Sin teléfono para pedir un úber ni calle que lo pudiera traer a mí, corrí por la avenida. Doble en Cuauhtémoc y me asusté aún más de confirmar que ya todo era igual. El tedio como fuente del peligro con el empoderamiento urbano del siglo veintiuno como catalizador de una revolución voraz, un choque bélico que acabaría con todo y todos. Mientras corría miré al cielo, tal vez alguien en la procuraduría había alcanzado a prever esto y había ordenado una lluvia de granadas para acelerar el curso letal que venía en camino. No se veía nada, seguro el mismo procurador se había distraído con algún mensaje de whatsapp antes de lanzar la orden. Eso significaría que la brutalidad del fin sería mayor. Mujeres de traje sastre mordiendo las manos de un conductor para hacerse de su cargador; niños atropellados por ambulancias intentando salir a como de lugar de la caravana; un nódulo de peleas a muerte al interior de un microbus siendo sacudido por vagos claman por comida; sería el asqueroso punto final a esta urbe.
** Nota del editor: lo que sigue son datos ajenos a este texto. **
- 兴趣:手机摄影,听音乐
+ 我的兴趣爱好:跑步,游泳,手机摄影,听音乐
En una esquina me frené a ver el monitor de una atractiva chica que, sin dejar caer su tapete de yoga miraba su teléfono aterrada. La noticia era justo lo que estaba sucediendo a mi alrededor. Aparecían como nota al pie de la imagen diferentes twits que la gente mandaba a una televisora que funcionaba decapitada: aparecían en pantalla los mensajes y tomas que la gente cubría desde el cráter metropolitano que estaba por estallar. #tráficomaldito, #aquínomás #quéganasdeunahamburguesa #sóloenméxico. Ese último fue refutado por otros mentadas de madre en diferentes idiomas que enseñaban que lo mismo estaba pasando en Los Ángeles, Estambul, Tokio, Beijing y El Cairo, entre otros. Cuando la cobertura realizada por cámaras amateurs volvió a México, estábamos ella y yo siendo filmados. Alcé la cara, desde un balcón una niña de doce años apuntaba hacia nosotros. #Losnovios puso en su envío. Por más que era una excelente excusa para hacer de esto una escapada romántica con la sensual vegana, decidí condenarla y mejor huir solo.
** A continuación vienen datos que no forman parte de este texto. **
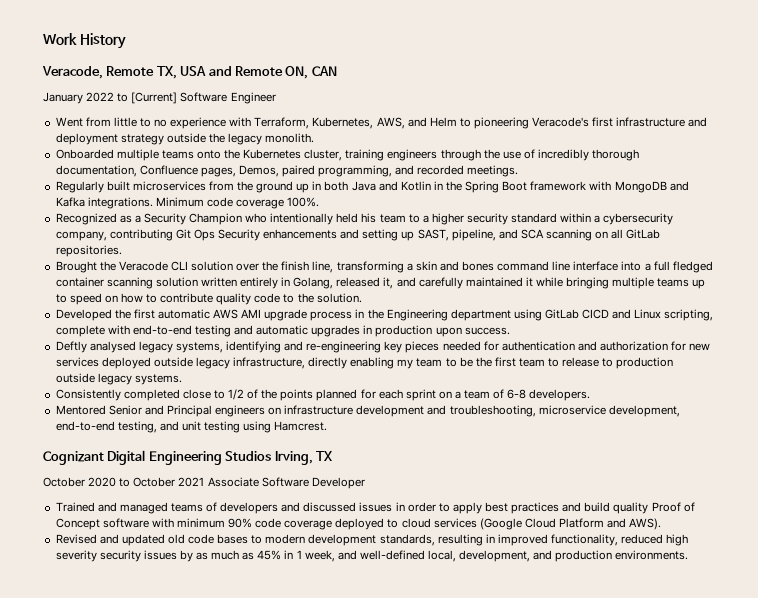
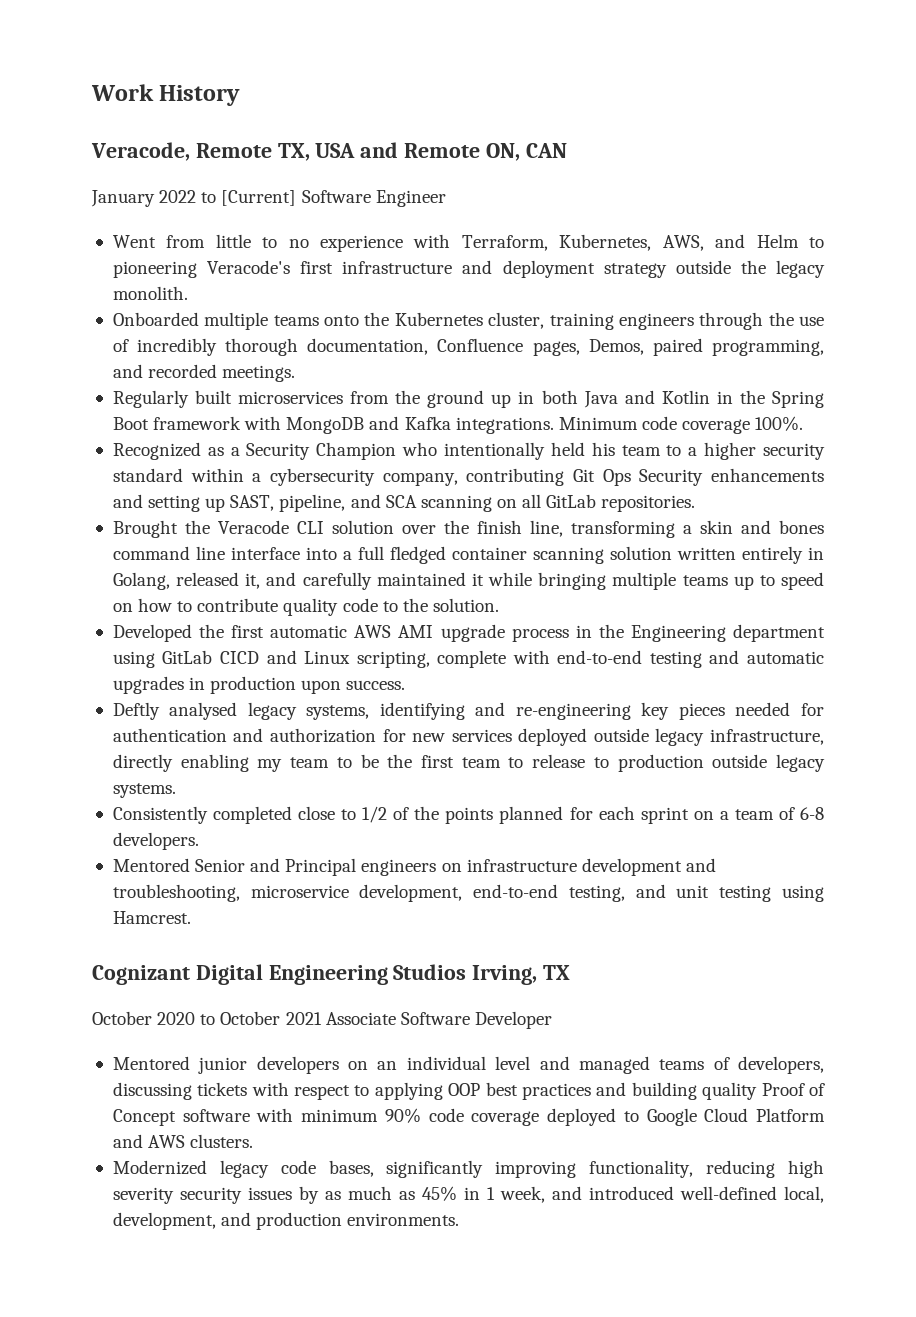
- Trained and managed teams of developers and discussed issues in order to apply best practices and build quality Proof of Concept software with minimum 90% code coverage deployed to cloud services (Google Cloud Platform and AWS).
- Revised and updated old code bases to modern development standards, resulting in improved functionality, reduced high severity security issues by as much as 45% in 1 week, and well-defined local, development, and production environments.
+ Mentored junior developers on an individual level and managed teams of developers, discussing tickets with respect to applying OOP best practices and building quality Proof of Concept software with minimum 90% code coverage deployed to Google Cloud Platform and AWS clusters.
+ Modernized legacy code bases, significantly improving functionality, reducing high severity security issues by as much as 45% in 1 week, and introduced well-defined local, development, and production environments.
Corrí por la avenida por treinta minutos, nunca dejé de ver las escenas repetirse alto tras alto, de esquina en esquina. De cualquier manera estaba demasiado lejos para llegar a un llano morelense que me permitiera estar lejos del estallido cuando eso ocurriera. Mi condición de fumador estaba por sentenciar mi aparatosa muerte. Empecé a ver a niños grabar sus pequeñas cápsulas de Vine al tiempo que muelleaban la cadera para tolerar las ganas de ir al baño. El fin estaba cerca.

La única manera de sobrevivir sería obligando a la gente a unirse en el primer cuadrante del centro histórico. Imaginé que si todos se concentraran en la Alameda, quizás el falso suelo de esta ciudad finalmente daría pie a un socavón que al mismo tiempo eficientaría la muerte de varios miles, devoraría un vasto número de autos (y quizás se restituiría el caos vial usual y no el closterfuck que se había logrado) pero sobre todo, me permitiría salir vivo hacia a el Ajusco, el Tepozteco o el mismo Popocatépetl. Encontré un cibercafé a las afueras del metro Eugenia. Ahí, desde mis redes sociales, reviví el hashtag del gasolinazo y convoqué a "la sociedad civil y a activistas, a todo aquel que cree en México" a marchar a la Alameda de inmediato. Para lograr el impacto mediático que necesitaba para lograr viralizar el mensaje falsée una imagen de Gael García haciendo la convocatoria. Le di al enter y salí a la calle, esperanzado de que mi solución funcionaría y a la vez, listo para morir en las manos de millenials uniformados en pantalones y faldas cuadriculadas de la secu 45.

(En la página panteón.org.mx, cuando no está saturada de los cientos de miles de decesos ingresados por ciberactivistas, se alcanza a cargar esta página en monitores cubiertos en baba, meados y sangre.)